━━ Data for processing ━━

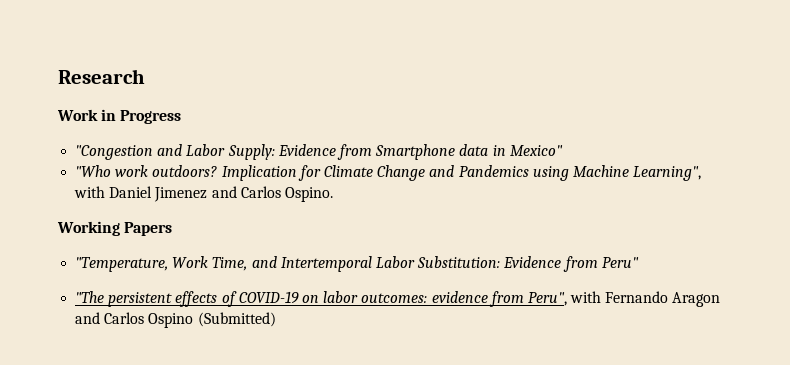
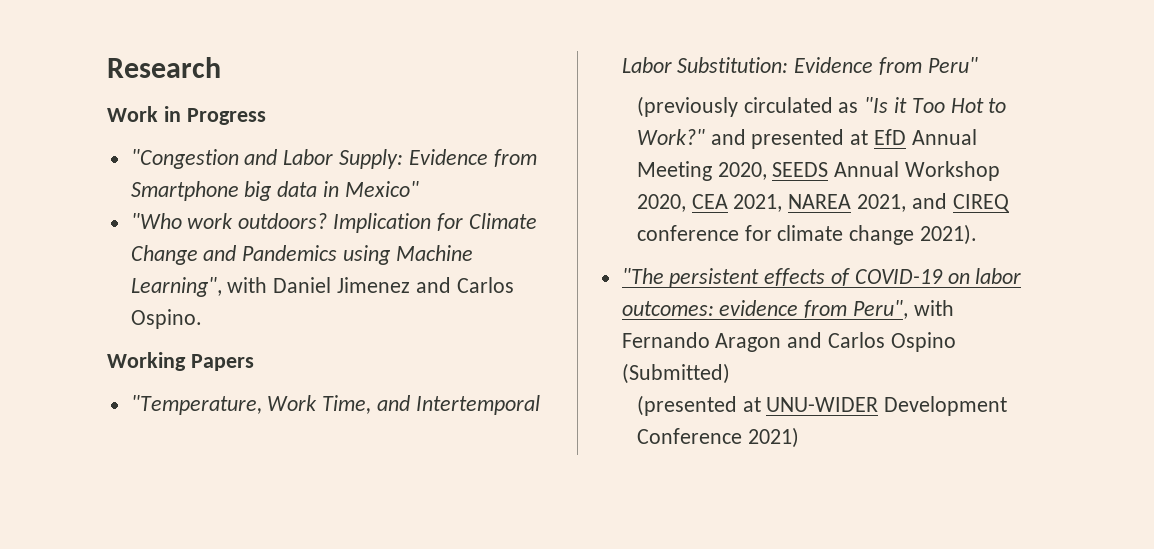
(456, 152) none -> [244,181,273,201] big
(639, 262) none -> [636,96,1007,117] [636,129,977,149] [636,161,1001,181] [636,193,1010,212] [636,224,978,245] // (previously circulated as "Is it Too Hot to Work?" and presented at EfD Annual Meeting 2020, SEEDS Annual Workshop 2020, CEA 2021, NAREA 2021, and CIREQ conference for climate change 2021).
(276, 319) none -> [636,395,1008,416] [636,427,799,448] // (presented at UNU-WIDER Development Conference 2021)

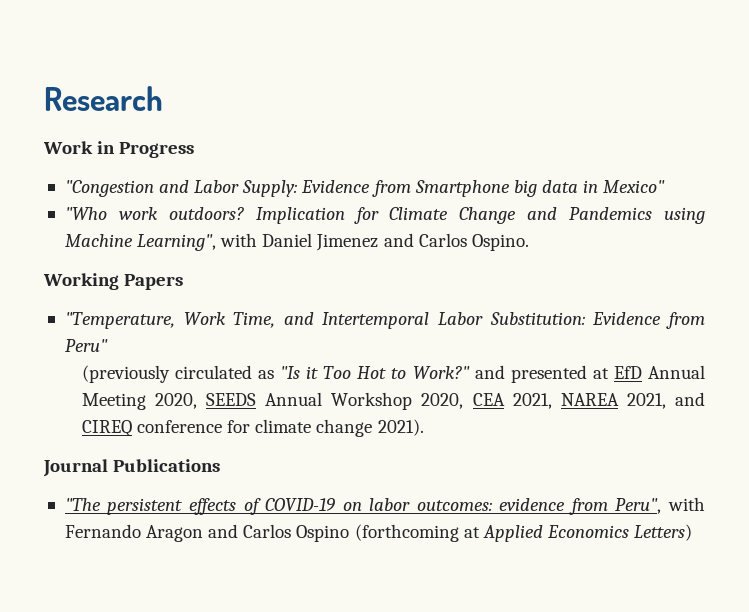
(978, 234) none -> [43,459,221,477] // Journal Publications
[621,363,730,384] [636,395,1008,416] [636,427,799,448] (Submitted) // (presented at UNU-WIDER Development Conference 2021) -> [354,524,693,542] (forthcoming at Applied Economics Letters)

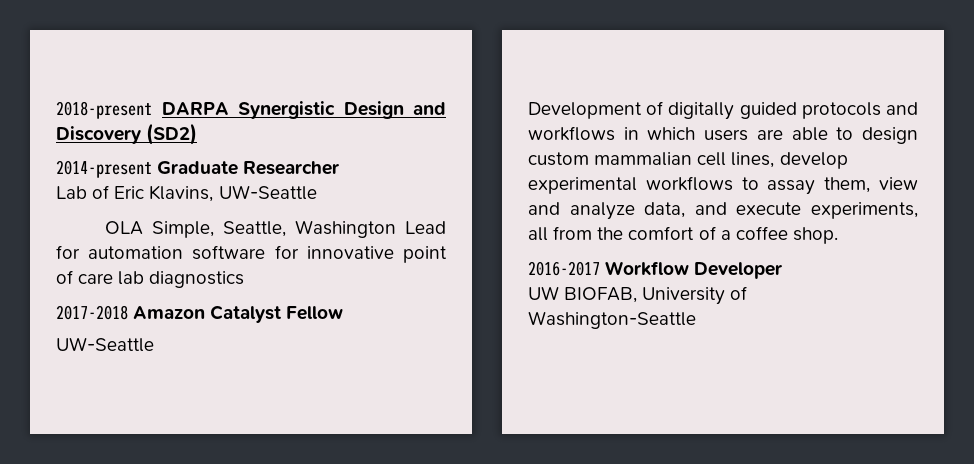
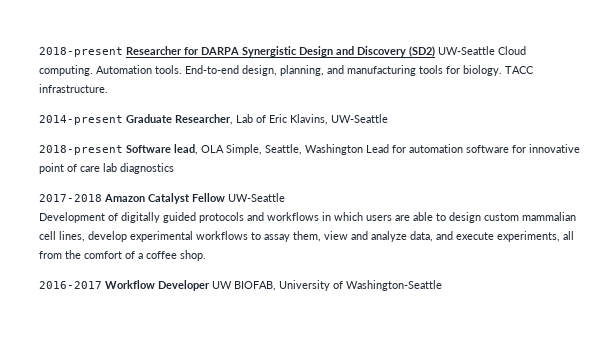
[56,101,152,119] 2018-present -> [39,46,199,57] 2018-present Researcher for
(198, 134) none -> [438,46,526,55] [39,65,534,76] [39,84,108,93] UW-Seattle Cloud computing. Automation tools. End-to-end design, planning, and manufacturing tools for biology. TACC infrastructure.
[243,161,340,175] Researcher // -> [175,114,233,125] Researcher,
(317, 192) none -> [39,144,198,155] 2018-present Software lead,
(344, 313) // -> (225, 197) none
(783, 270) // -> (210, 285) none

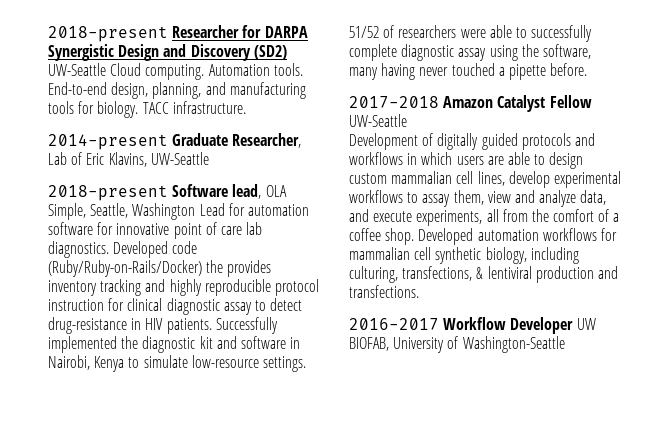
[120,163,174,174] diagnostics -> [48,241,198,258] [48,260,272,277] [48,279,319,296] [48,298,303,315] [48,317,278,334] [48,336,301,353] [48,355,306,372] [349,25,593,42] [349,44,591,61] [349,63,588,80] diagnostics. Developed code (Ruby/Ruby-on-Rails/Docker) the provides inventory tracking and highly reproducible protocol instruction for clinical diagnostic assay to detect drug-resistance in HIV patients. Successfully implemented the diagnostic kit and software in Nairobi, Kenya to simulate low-resource settings. 51/52 of researchers were able to successfully complete diagnostic assay using the software, many having never touched a pipette before.
(206, 255) none -> [418,228,617,245] [349,247,579,264] [349,266,618,283] [349,285,419,298] Developed automation workflows for mammalian cell synthetic biology, including culturing, transfections, & lentiviral production and transfections.

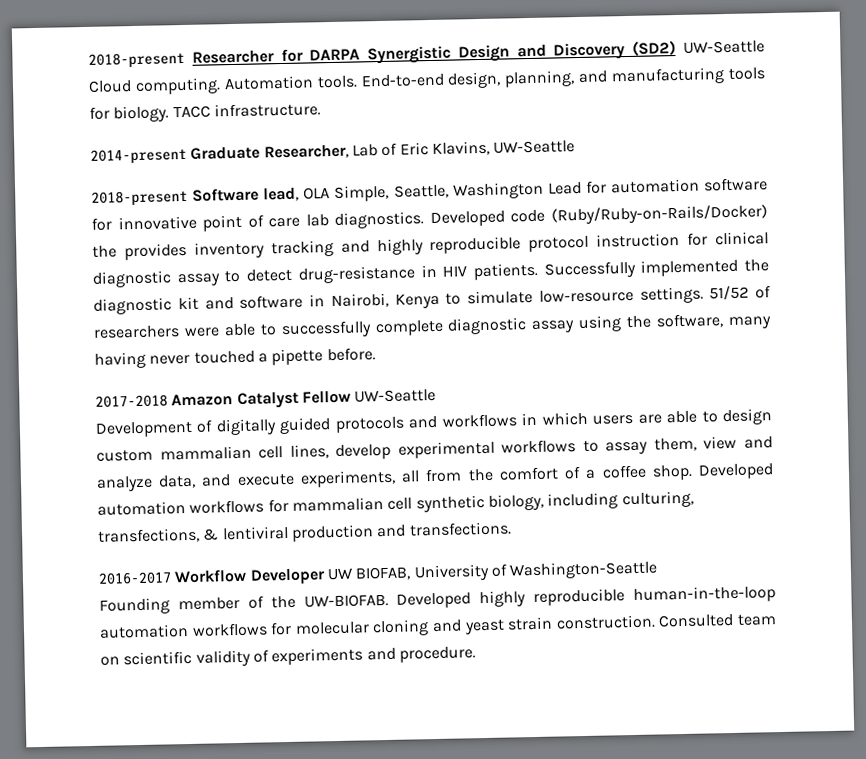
(565, 344) none -> [99,585,776,615] [99,613,778,639] [100,646,476,667] // Founding member of the UW-BIOFAB. Developed highly reproducible human-in-the-loop automation workflows for molecular cloning and yeast strain construction. Consulted team on scientific validity of experiments and procedure.

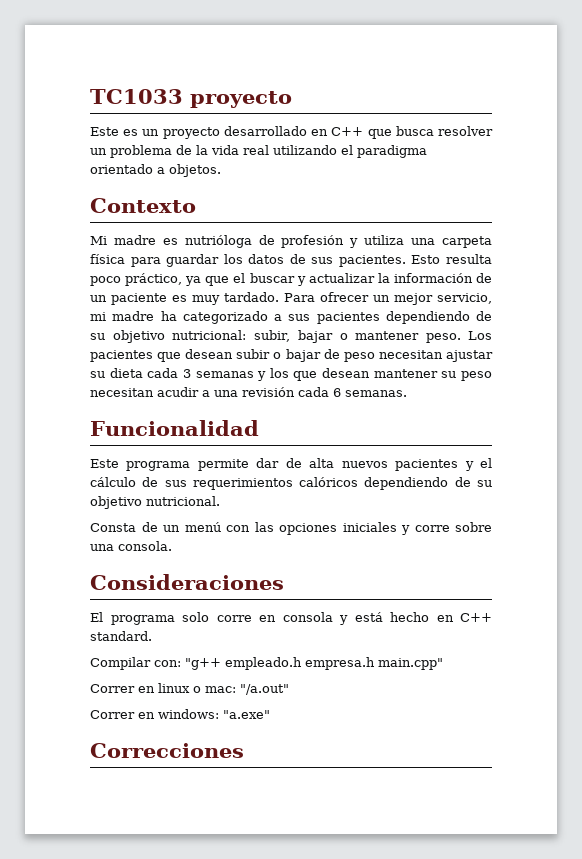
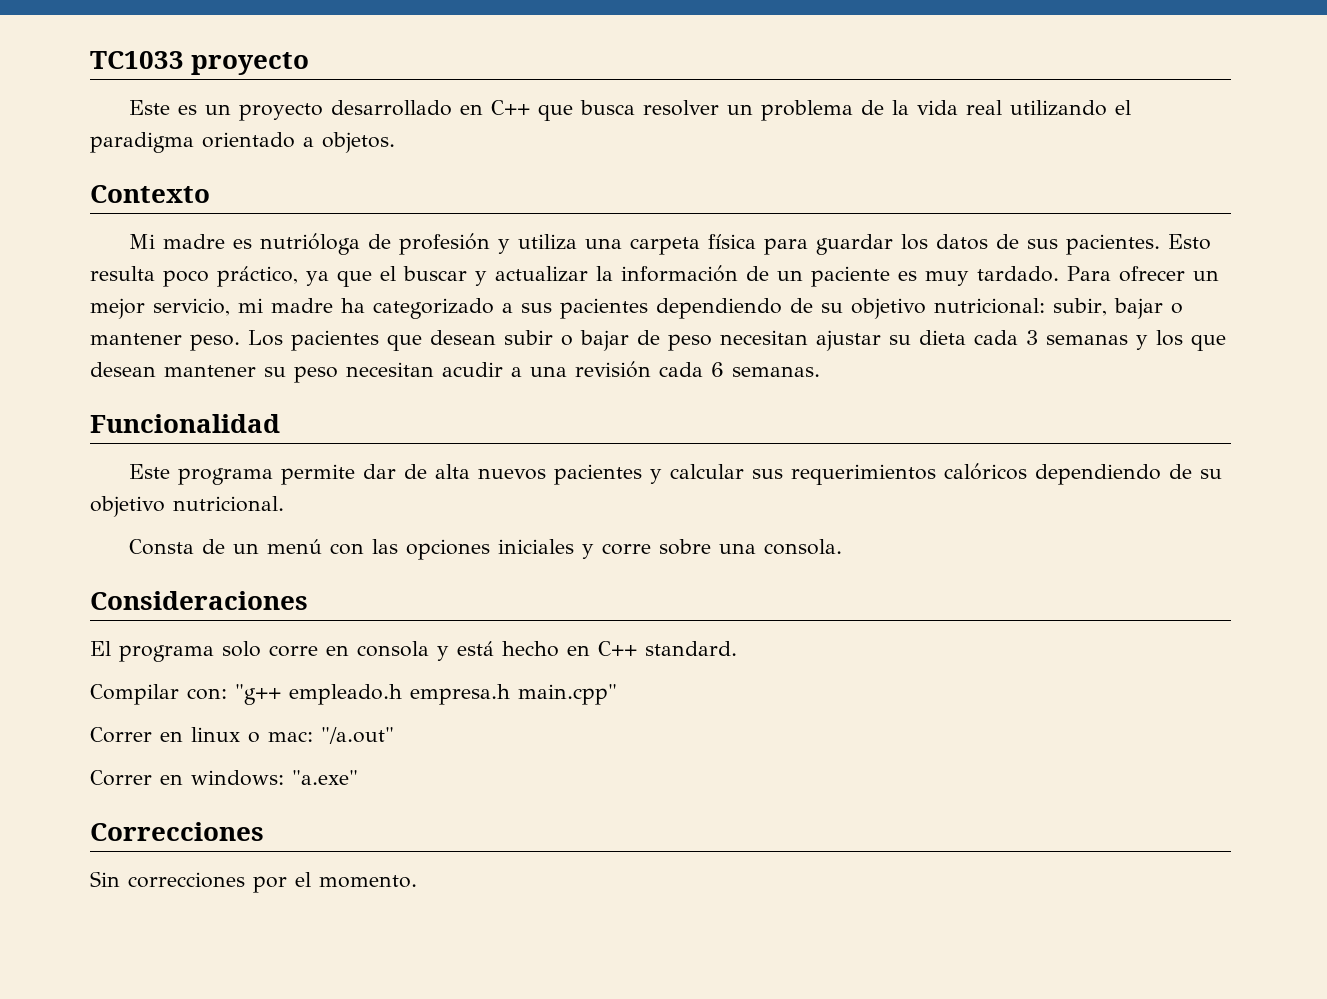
[480,458,493,468] [90,477,159,487] el cálculo de -> [669,464,744,479] calcular
(244, 750) none -> [90,871,417,893] // Sin correcciones por el momento.

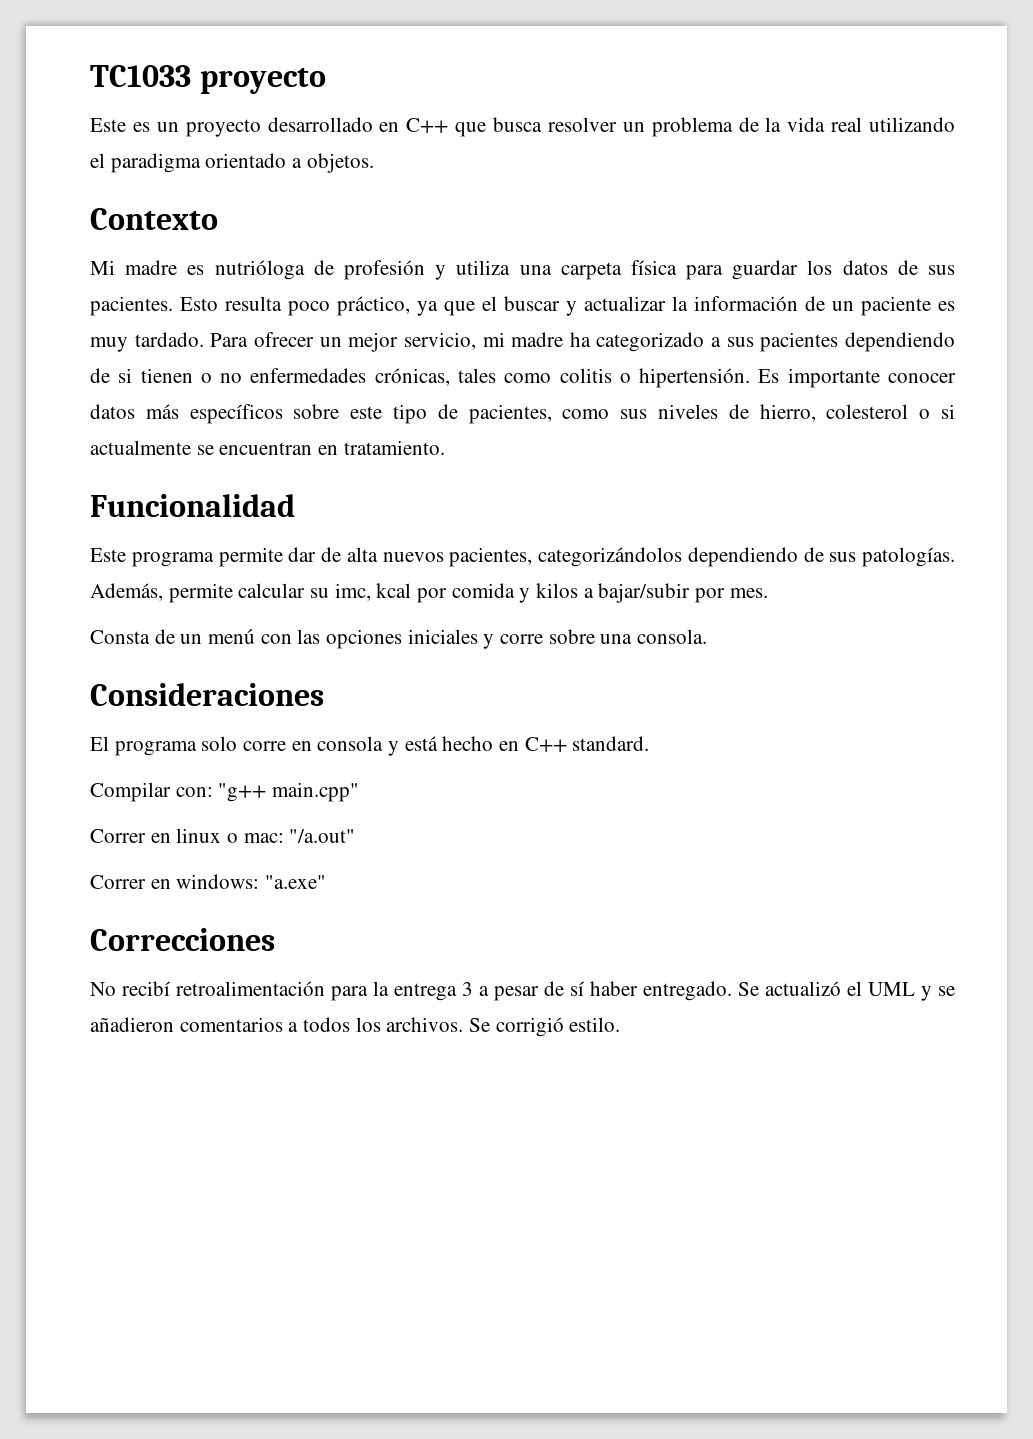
[821,298,1183,319] [90,330,1226,351] [90,361,820,383] su objetivo nutricional: subir, bajar o mantener peso. Los pacientes que desean subir o bajar de peso necesitan ajustar su dieta cada 3 semanas y los que desean mantener su peso necesitan acudir a una revisión cada 6 semanas. -> [118,368,957,388] [90,404,955,424] [90,440,445,455] si tienen o no enfermedades crónicas, tales como colitis o hipertensión. Es importante conocer datos más específicos sobre este tipo de pacientes, como sus niveles de hierro, colesterol o si actualmente se encuentran en tratamiento.
[553,463,1222,485] [90,496,284,517] pacientes y calcular sus requerimientos calóricos dependiendo de su objetivo nutricional. -> [449,547,955,567] [90,583,768,603] pacientes, categorizándolos dependiendo de sus patologías. Además, permite calcular su imc, kcal por comida y kilos a bajar/subir por mes.
[289,684,510,705] empleado.h empresa.h -> (267, 792) none
[90,871,417,893] Sin correcciones por el momento. -> [90,981,955,1001] [90,1017,621,1037] No recibí retroalimentación para la entrega 3 a pesar de sí haber entregado. Se actualizó el UML y se añadieron comentarios a todos los archivos. Se corrigió estilo.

━━━

* Task directions *
Select and copy every line of the listing with the word "WIDER".

* Result of this task *
(276, 319) none -> [636,395,1008,416] [636,427,799,448] // (presented at UNU-WIDER Development Conference 2021)
[621,363,730,384] [636,395,1008,416] [636,427,799,448] (Submitted) // (presented at UNU-WIDER Development Conference 2021) -> [354,524,693,542] (forthcoming at Applied Economics Letters)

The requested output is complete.